(Aqʹui·la) [Latin, eagle].
A natural Jew and native of Pontus in northern Asia Minor. Priscilla, his wife and loyal companion, is always mentioned in association with him. Banished from Rome by Emperor Claudius’ decree against Jews as of January 25, 50 C.E., they took up residence in Corinth. (Acts 18:1, 2) When Paul arrived there in the autumn of 50 C.E., Aquila and Priscilla kindly received him into their home.
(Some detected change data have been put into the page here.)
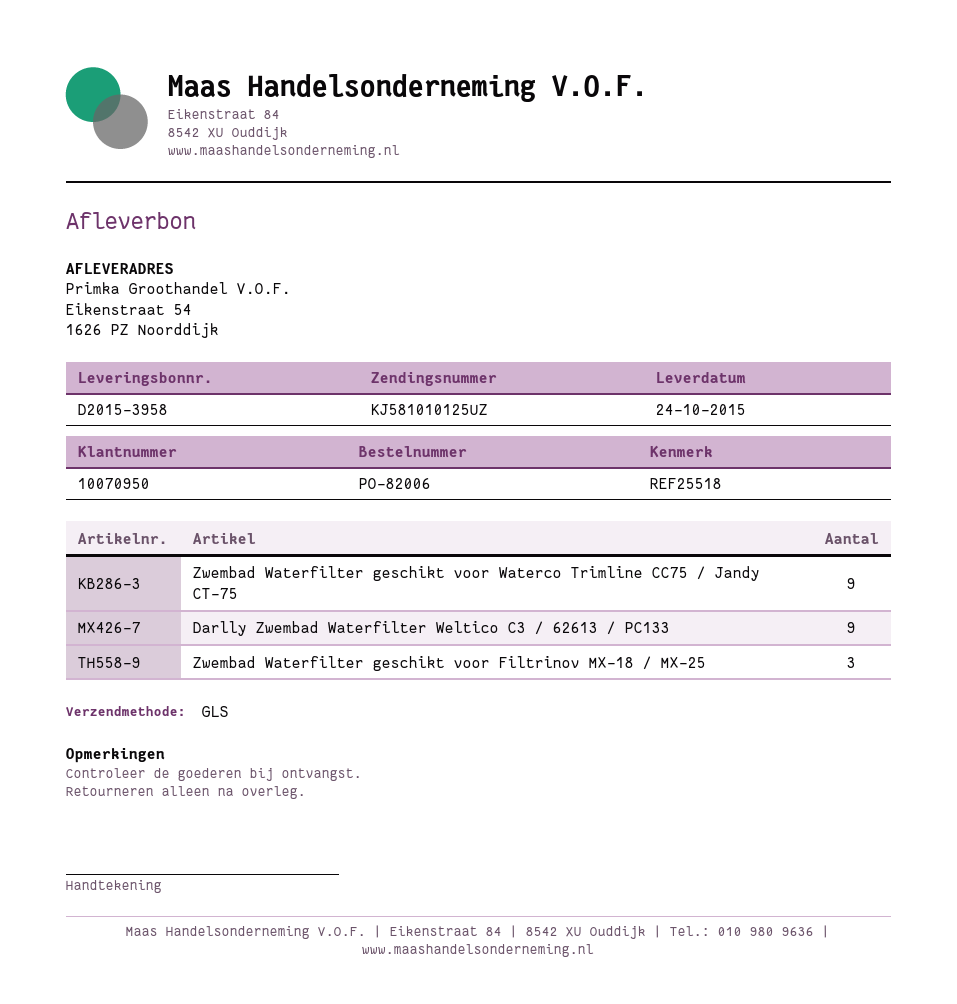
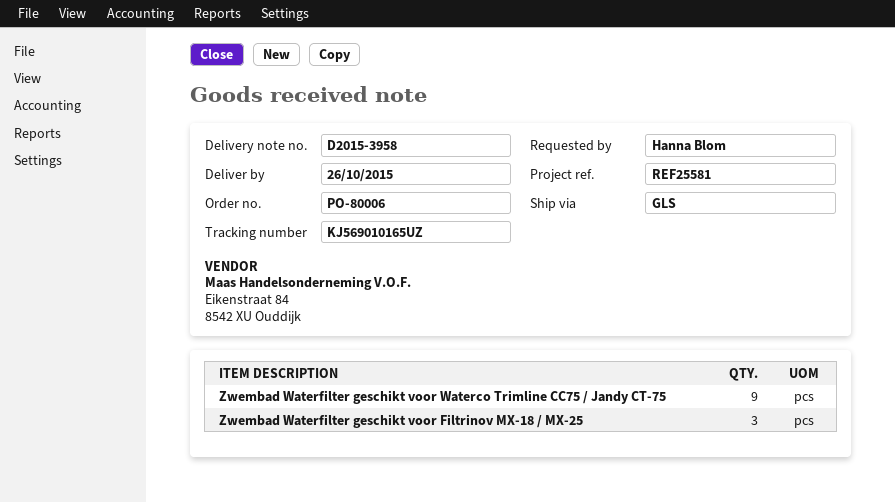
order number: PO-82006 -> PO-80006
delivery date: 2015-10-24 -> 2015-10-26
reference: REF25518 -> REF25581
tracking number: KJ581010125UZ -> KJ569010165UZ
Darlly Zwembad Waterfilter Weltico C3 / 62613 / PC133: 9 -> none

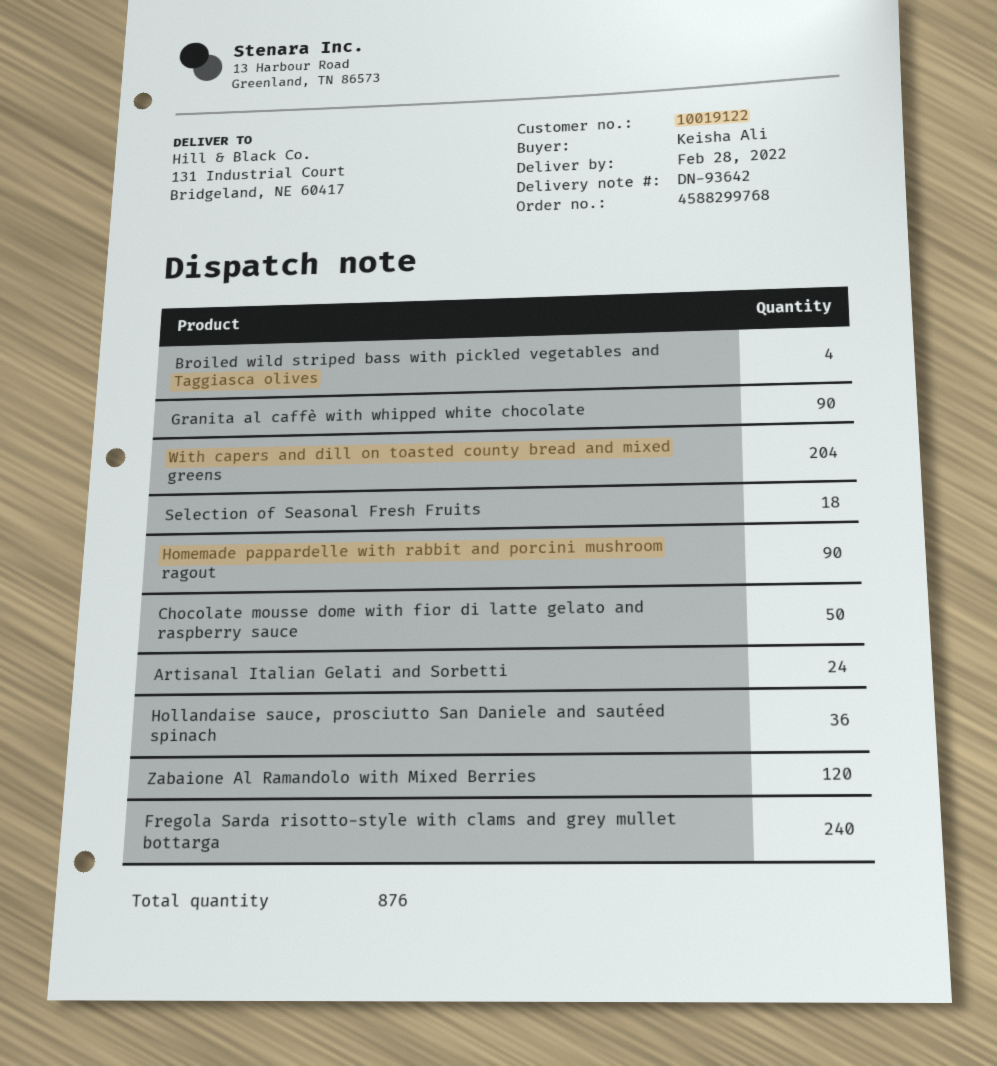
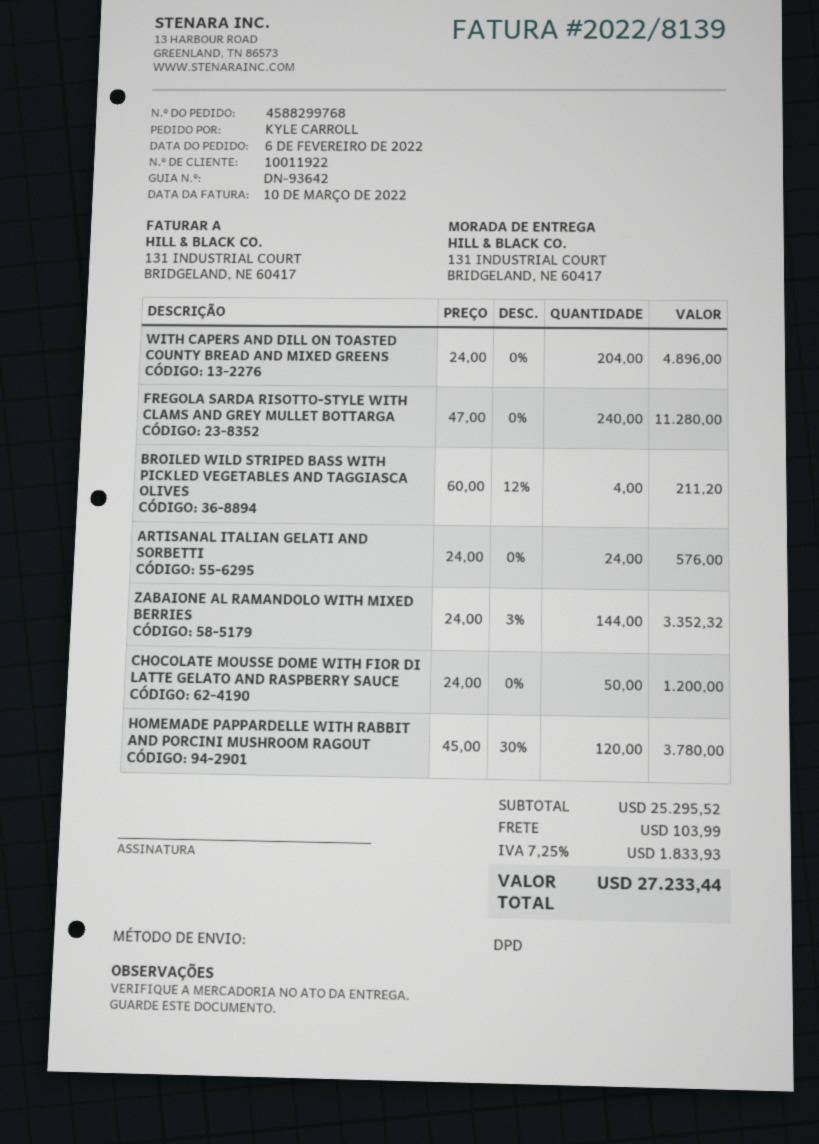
customer number: 10019122 -> 10011922
ordered by: Keisha Ali -> KYLE CARROLL
Granita al caffè with whipped white chocolate: 90 -> none
Selection of Seasonal Fresh Fruits: 18 -> none
Homemade pappardelle with rabbit and porcini mushroom ragout: 90 -> 120
Hollandaise sauce, prosciutto San Daniele and sautéed spinach: 36 -> none
Zabaione Al Ramandolo with Mixed Berries: 120 -> 144

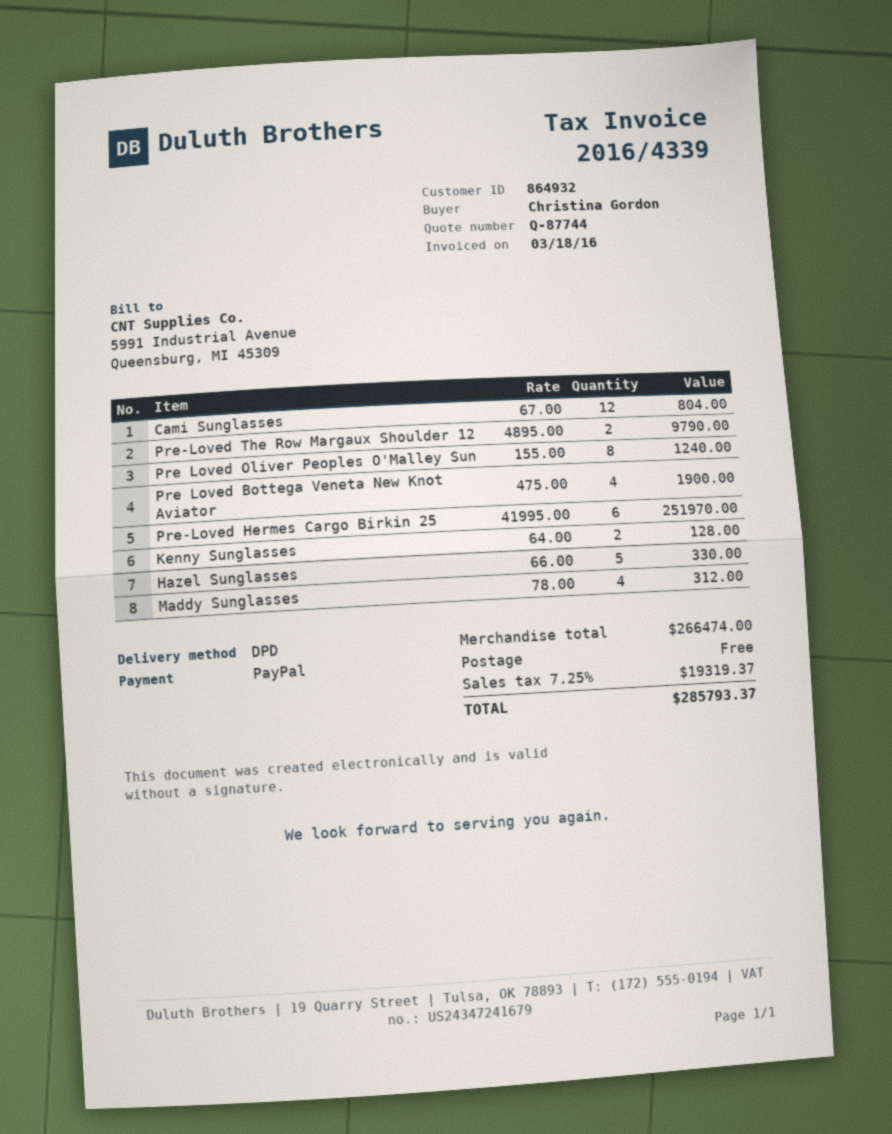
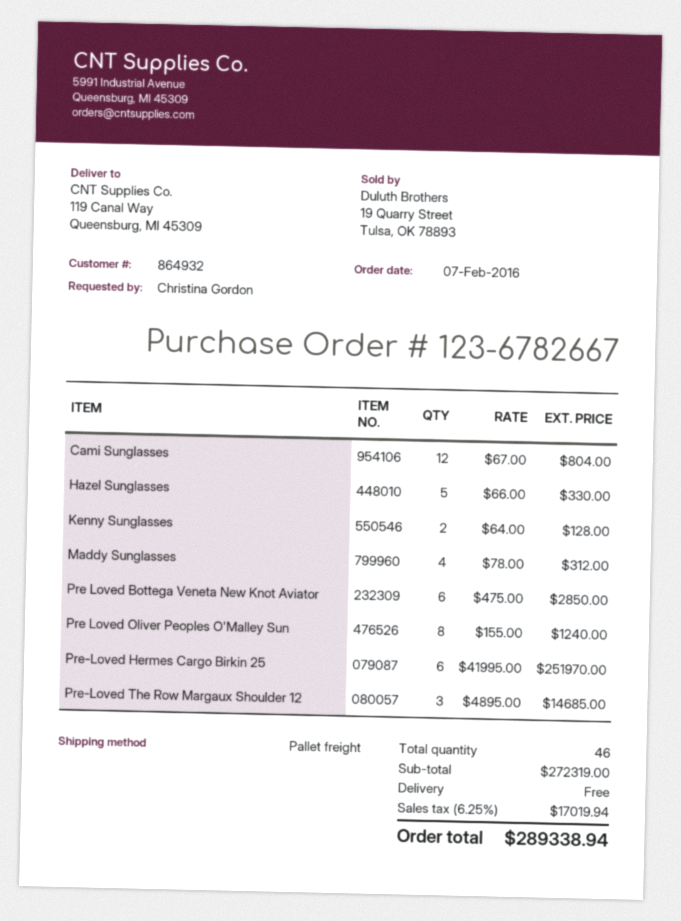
shipping method: DPD -> pallet freight
Pre-Loved The Row Margaux Shoulder 12: 2 x 4895.00 = 9790.00 -> 3 x 4895.00 = 14685.00
Pre Loved Bottega Veneta New Knot Aviator: 4 x 475.00 = 1900.00 -> 6 x 475.00 = 2850.00
subtotal: 266474.00 -> 272319.00
tax: 7.25% = 19319.37 -> 6.25% = 17019.94
total: 285793.37 -> 289338.94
A very close friendship developed among them as they worked together at their common trade of tentmaking and as Aquila and Priscilla doubtless aided Paul in building up the new congregation there.—Acts 18:3.
When Paul sailed for Syria at the end of his second missionary tour in the spring of 52 C.E., Aquila and Priscilla went as far as Ephesus with him. (Acts 18:18, 19) They remained there at least until Paul wrote to the Corinthians from there about 55 C.E. Their home was used as the local meeting place for the congregation and there they had the privilege of assisting the eloquent Apollos to a more accurate understanding of the way of God. (1 Cor. 16:19; Acts 18:26) By the time Paul wrote to the Romans, about 56 C.E., Claudius’ rule had ended and Aquila and Priscilla had returned to Rome, for Paul conveyed his greetings to them, his “fellow workers.” (Rom. 16:3) Here, also, the congregation met in their house. (Rom. 16:5) Sometime during their relationship with Paul, Aquila and Priscilla had “risked their own necks” in behalf of Paul, thus meriting the thanks of all the congregations. (Rom. 16:4) Later they again moved back to Ephesus, for Paul, while in Rome just before suffering martyrdom (about 65 C.E.), asked Timothy to convey his greetings to them there.—1 Tim. 1:3; 2 Tim. 4:19.